A villager in Douankara told Al Jazeera he witnessed two Malian refugees being shot as they crossed back to retrieve belongings from their homes. The man said he was part of a group that recovered the two bodies after Wagner fighters and Malian soldiers withdrew.
Russia appears willing to expand its military presence in West Africa, using operations in Mali as a springboard, according to the conflict consultancy The Sentry. Currently, members of the Africa Corps are active in military-controlled Niger and Burkina Faso.
From October to April, at least 13,000 people fled Mali to settle in communities like Douankara and nearby Fassala, according to the UN High Commissioner for Refugees. At least 100,000 people have been confirmed to have crossed into Mauritania since late 2023 after the violence escalated, though the actual number may be much higher.
“The majority of new arrivals are women and children,” Omar Doukali, UNHCR spokesman in Mauritania, told Al Jazeera, adding that the agency is hampered by recent aid cuts from Western donor countries like the United States.
“We are seeing continuous new arrivals across a vast and remote border area, often after difficult journeys under harsh environmental conditions. Our priority is to quickly identify the most vulnerable, including unaccompanied children, women at risk, the elderly, and those with urgent medical needs, and to provide timely protection and assistance.”

Mali in conflict again
Some new arrivals have settled in the Mbera camp, originally established for Malian refugees in 2012 when Tuareg-led separatists fought the army as part of a decades-long independence struggle.
Rebels cooperated with Iyad el Ghali, a Tuareg separatist fighter who later led JNIM, against the Malian army. Their movement was taken over by Ghali.
After several rounds of peace negotiations initiated and halted mediated by Mauritania and Algeria, the separatists agreed to a ceasefire in 2015 after Mali promised autonomy. About 15,000 UN peacekeepers were deployed to monitor the disarmament and demobilization of fighters.
However, the army and rebels began clashing again in 2023 when the junta, along with Russian mercenaries, tried to take over peacekeeper bases, a scenario the separatists opposed.
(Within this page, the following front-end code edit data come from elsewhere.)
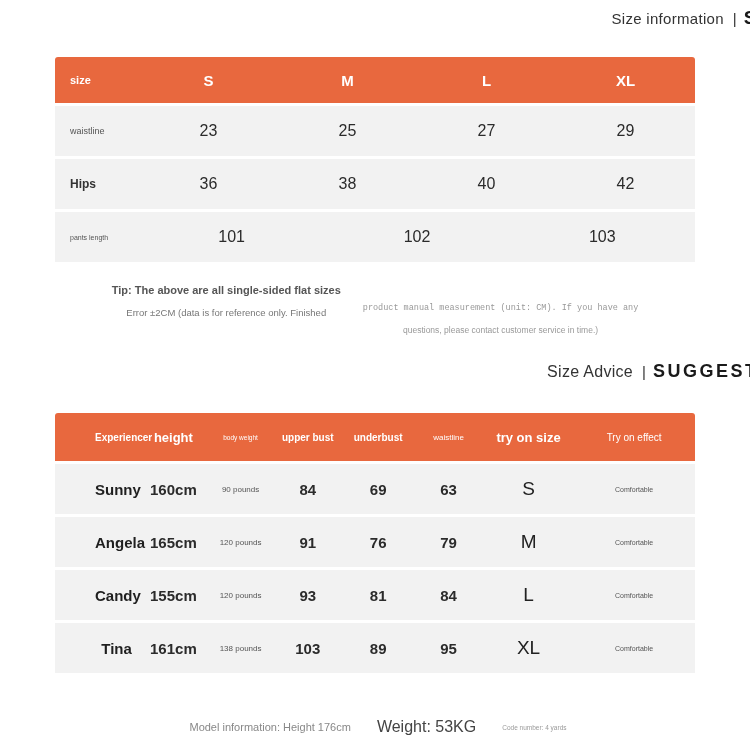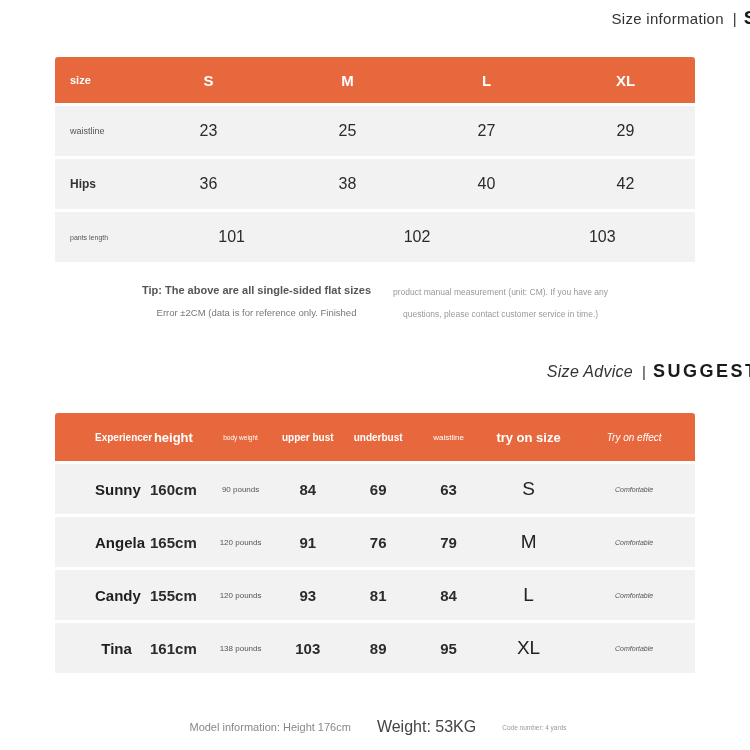--- a/index.html
+++ b/index.html
@@ -62,7 +62,7 @@
   .tip-col { text-align:center; }
   .tip-l1 { font-size:11px; font-weight:bold; color:#555; line-height:13px; }
   .tip-l2 { font-size:9.5px; color:#777; margin-top:10px; line-height:11px; }
-  .tip-r1 { font-size:8.5px; color:#999; margin-top:3px; line-height:10px; }
+  .tip-r1 { font-size:8.5px; color:#999; margin-top:19px; line-height:10px;font-family:Liberation Mono, monospace; }
   .tip-r2 { font-size:8.5px; color:#999; margin-top:12px; line-height:10px; }
 
   

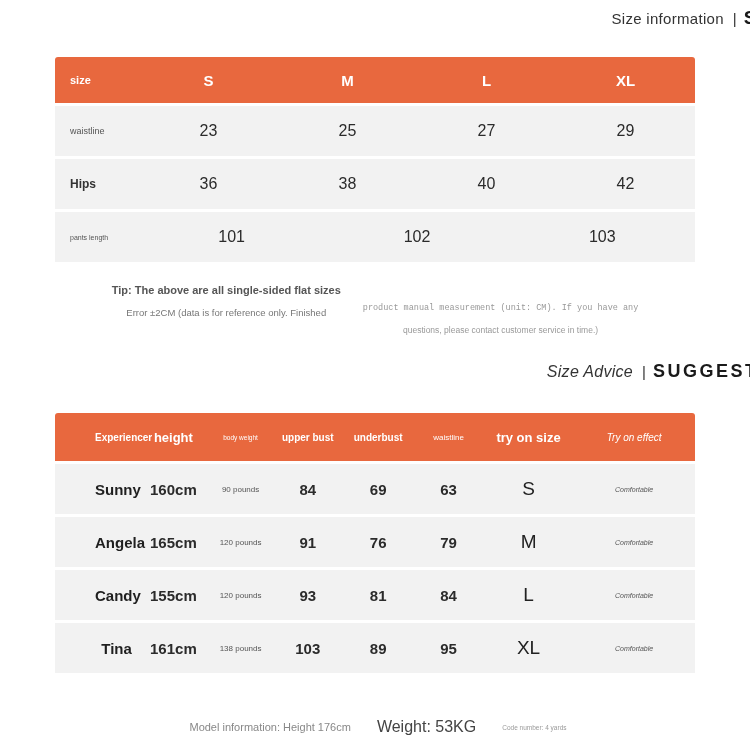--- a/index.html
+++ b/index.html
@@ -14,7 +14,7 @@
   .sec-title .t-strong { font-size:19px; font-weight:bold; color:#1a1a1a; letter-spacing:3px; }
   #title1 { top:7px; }
   #title2 { top:361px; }
-  #title2 .t-normal { font-size:16px;font-style:italic; }
+  #title2 .t-normal { font-size:16px; }
   #title2 .t-strong { font-size:18px; letter-spacing:2.5px; }
 
   

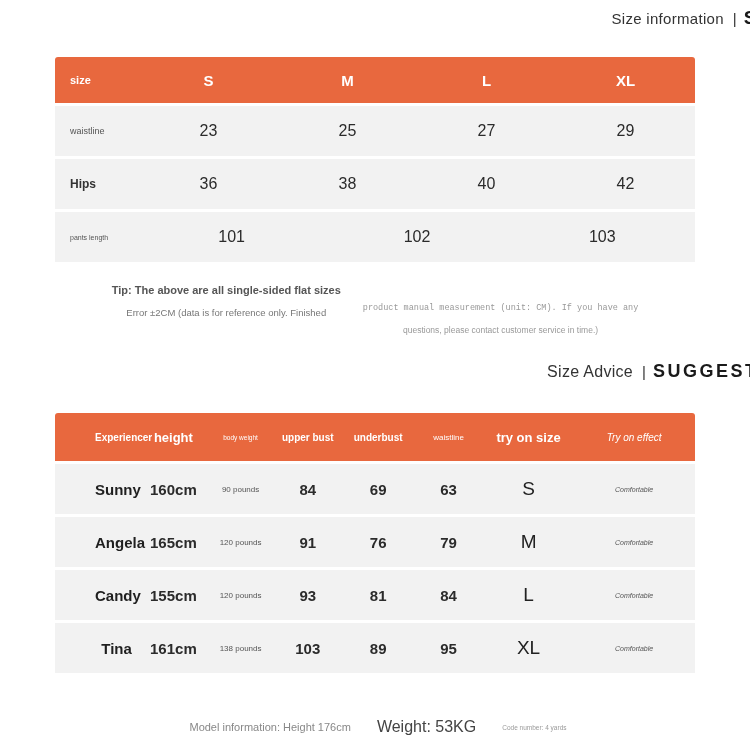--- a/index.html
+++ b/index.html
@@ -39,7 +39,7 @@
   
   .t2-c0 { width:13%;padding-left:40px; } .t2-c1 { width:11%; } .t2-c2 { width:10%; }
   .t2-c3 { width:11%; } .t2-c4 { width:11%; } .t2-c5 { width:11%; }
-  .t2-c6 { width:14%; } .t2-c7 { width:19%;font-style:italic; }
+  .t2-c6 { width:14%; } .t2-c7 { width:19%; }
   #table2 .tbl-header > div { text-align:center; color:#fff; }
   #table2 .tbl-header .t2-c0 { font-size:10px; font-weight:bold; }
   #table2 .tbl-header .t2-c1 { font-size:13px; font-weight:bold; }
Mali then tore up the peace agreements.
The refugee influx has put pressure on limited grazing land and water resources in Mauritania's arid villages, local officials said, especially since many refugees arrive with their cattle and sheep. Infrastructure such as clinics and schools is also being overwhelmed.

In Mbera camp, Mohamed “Momo” Ag Malha, 84, the community leader, told Al Jazeera it is “frustrating” to see another wave of Malians pouring in, more than 14 years after he himself was forced to flee.
Needs in the camp are already high despite support from the Mauritanian government, which he called the only country responding, as he accused Islamic states of ignoring the crisis.
He said teenagers who have spent their entire lives in the camp cannot enroll in university after finishing middle school because there is no nearby university.
With fresh fighting, there is little hope of returning to Mali.
“We Malians are victims of everyone,” Momo lamented. “All we want is peace and to be able to return to our homes. That's all we want.”